= Frank Doran (aikido) =

American aikidoka

Frank Doran is an aikido teacher in the United States and was chief instructor of Aikido West in Redwood City, California from its founding in 1974 until his retirement in 2024. He was the initial instructor of the Stanford Aikido Club when it was founded by students in 1972, teaching 5 days a week. He served as chief instructor until 2008 and continues to return as a guest instructor.

He was awarded the rank of 8th dan shihan in January 2017 by Aikido Doshu Moriteru Ueshiba (grandson of aikido's founder) at the Hombu Dojo, World Aikido Headquarters in Tokyo.

As a U.S. Marine in Korea, Doran served with A Company, 1st Battalion, 5th Marine regiment (A-1-5). He is a former U.S. Marine Corps hand-to-hand combat instructor and police defensive tactics instructor. His martial arts training began in 1955 when he enrolled in a Judo dojo. Doran began studying aikido in 1959 while stationed at the Marine Recruit Depot in San Diego, California. In 1962, he went to the Aikikai Hombu Dojo in Japan to train under Koichi Tohei.
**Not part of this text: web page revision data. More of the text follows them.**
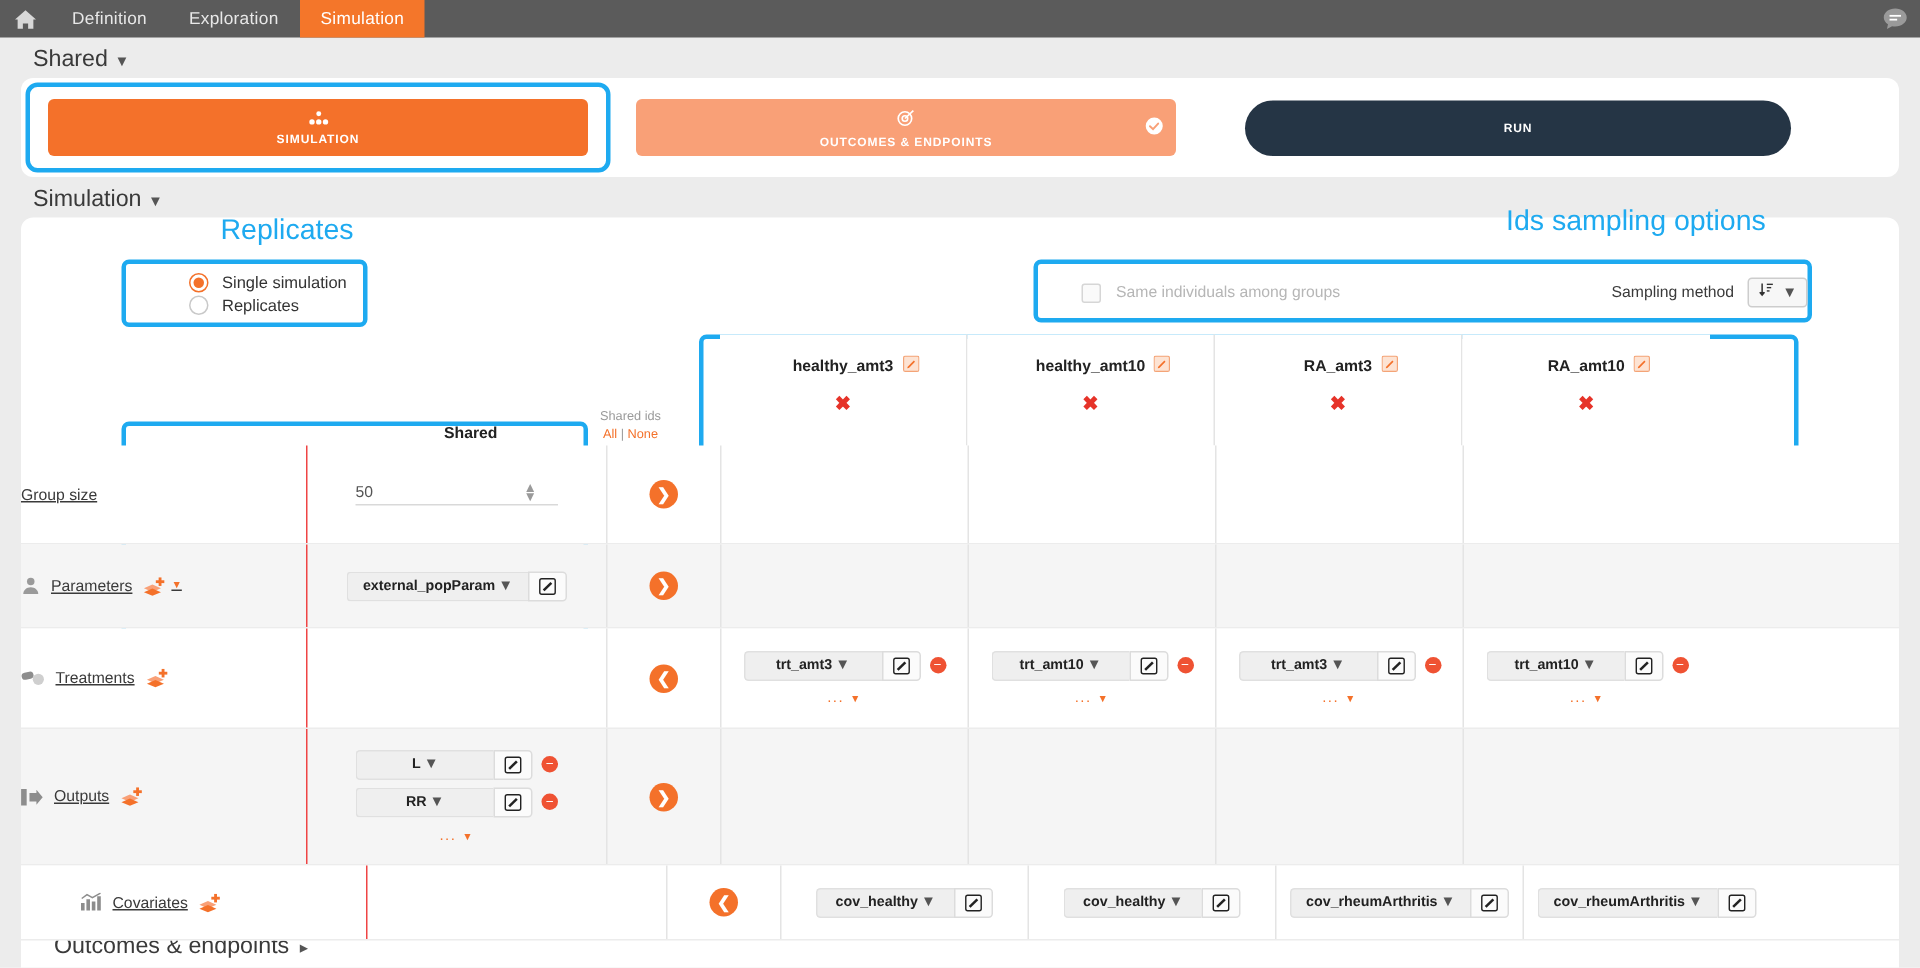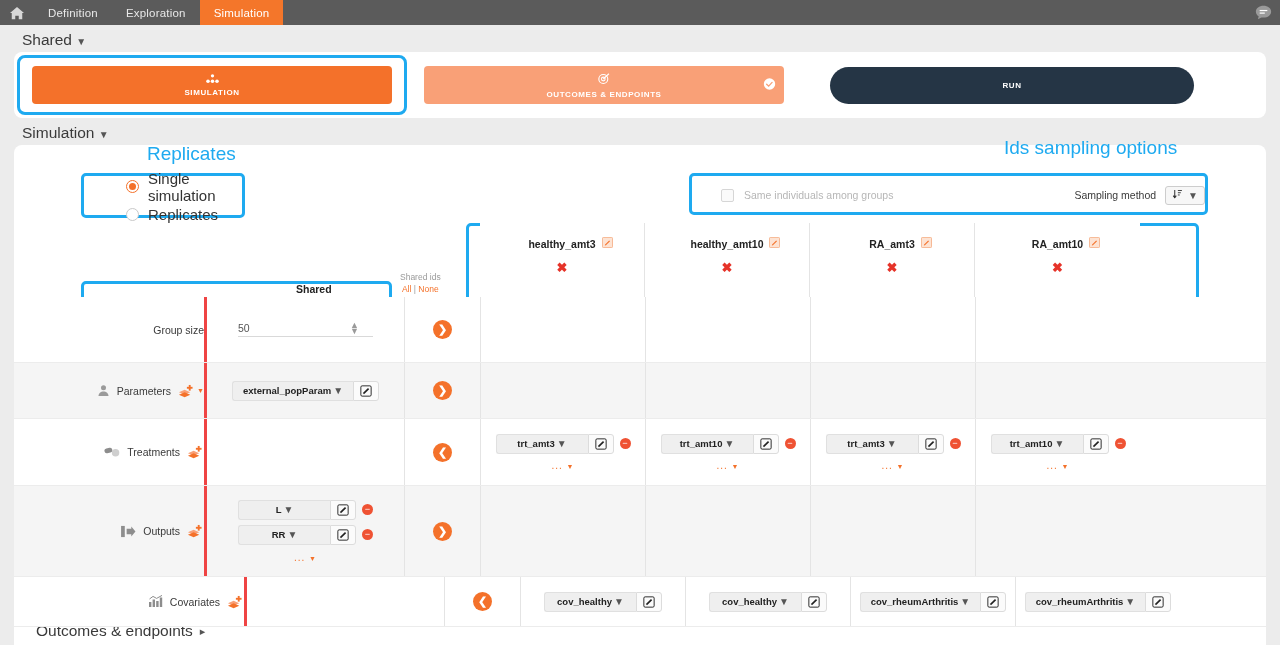"Single simulation" .radio-row { font-size: 15px -> 11px }
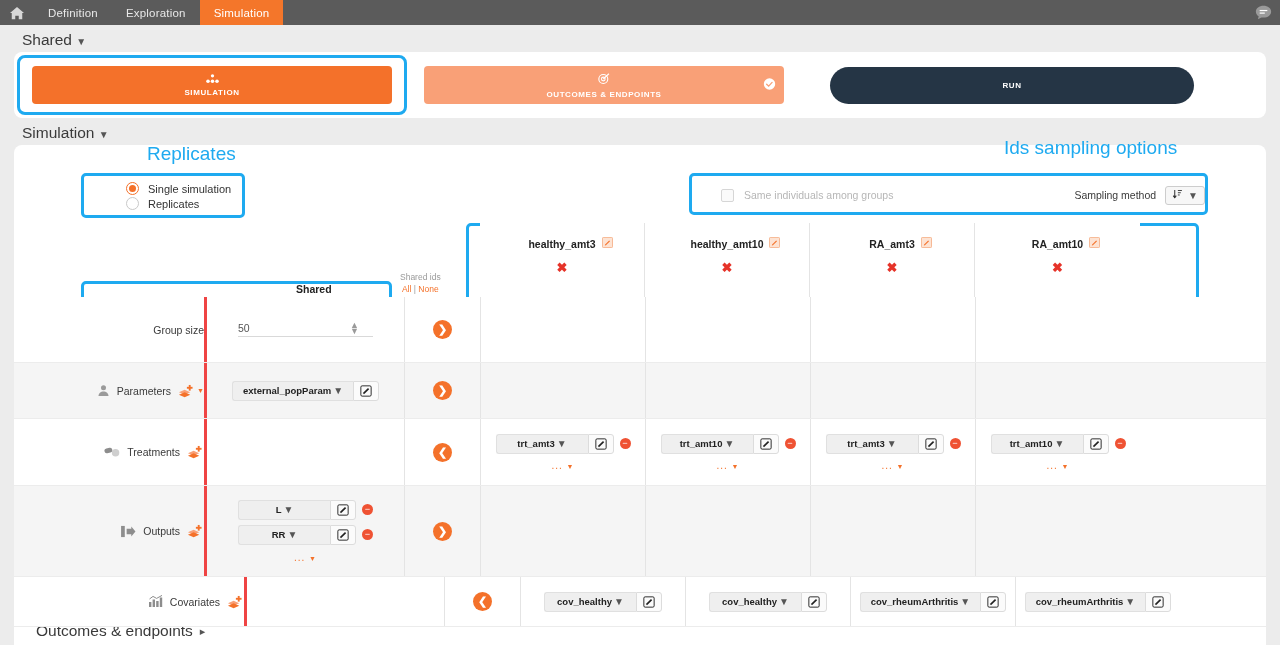"Group size" .row-label { justify-content: flex-end -> flex-start; text-decoration: none -> underline }
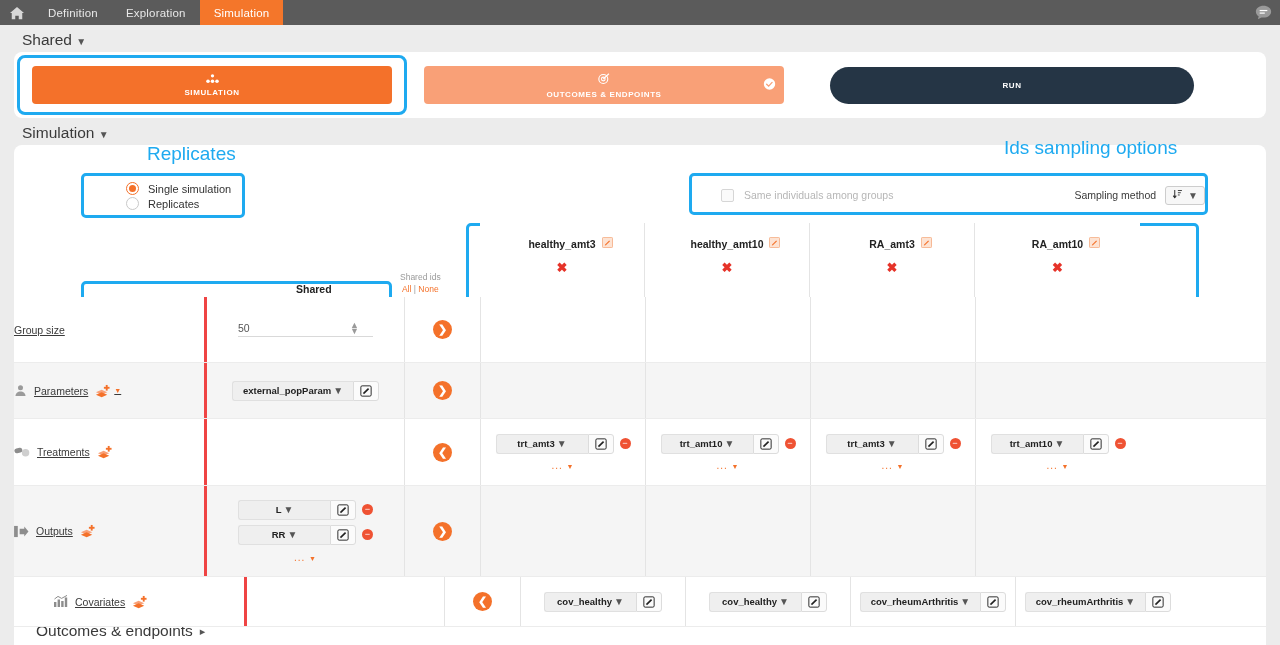"50" .row-shared { border-left: 3px solid #ef4444 -> 1px solid #ef4444 }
Doran, along with Robert Nadeau and Patricia Hendricks, founded the California Aikido Association (CAA) in 2002. He served as the Head of Division 2 of the CAA from 2002 to 2016.

==Teaching Philosophy==
Doran emphasizes that Aikido is Budo—a way of life that seeks to polish the self through a blend of rigorous physical training and spiritual discipline. His classes attempting to balance effective technique with the ethical and philosophical aspects of Aikido. As an internationally recognized teacher, he has been a frequent guest instructor at training seminars throughout the United States and abroad.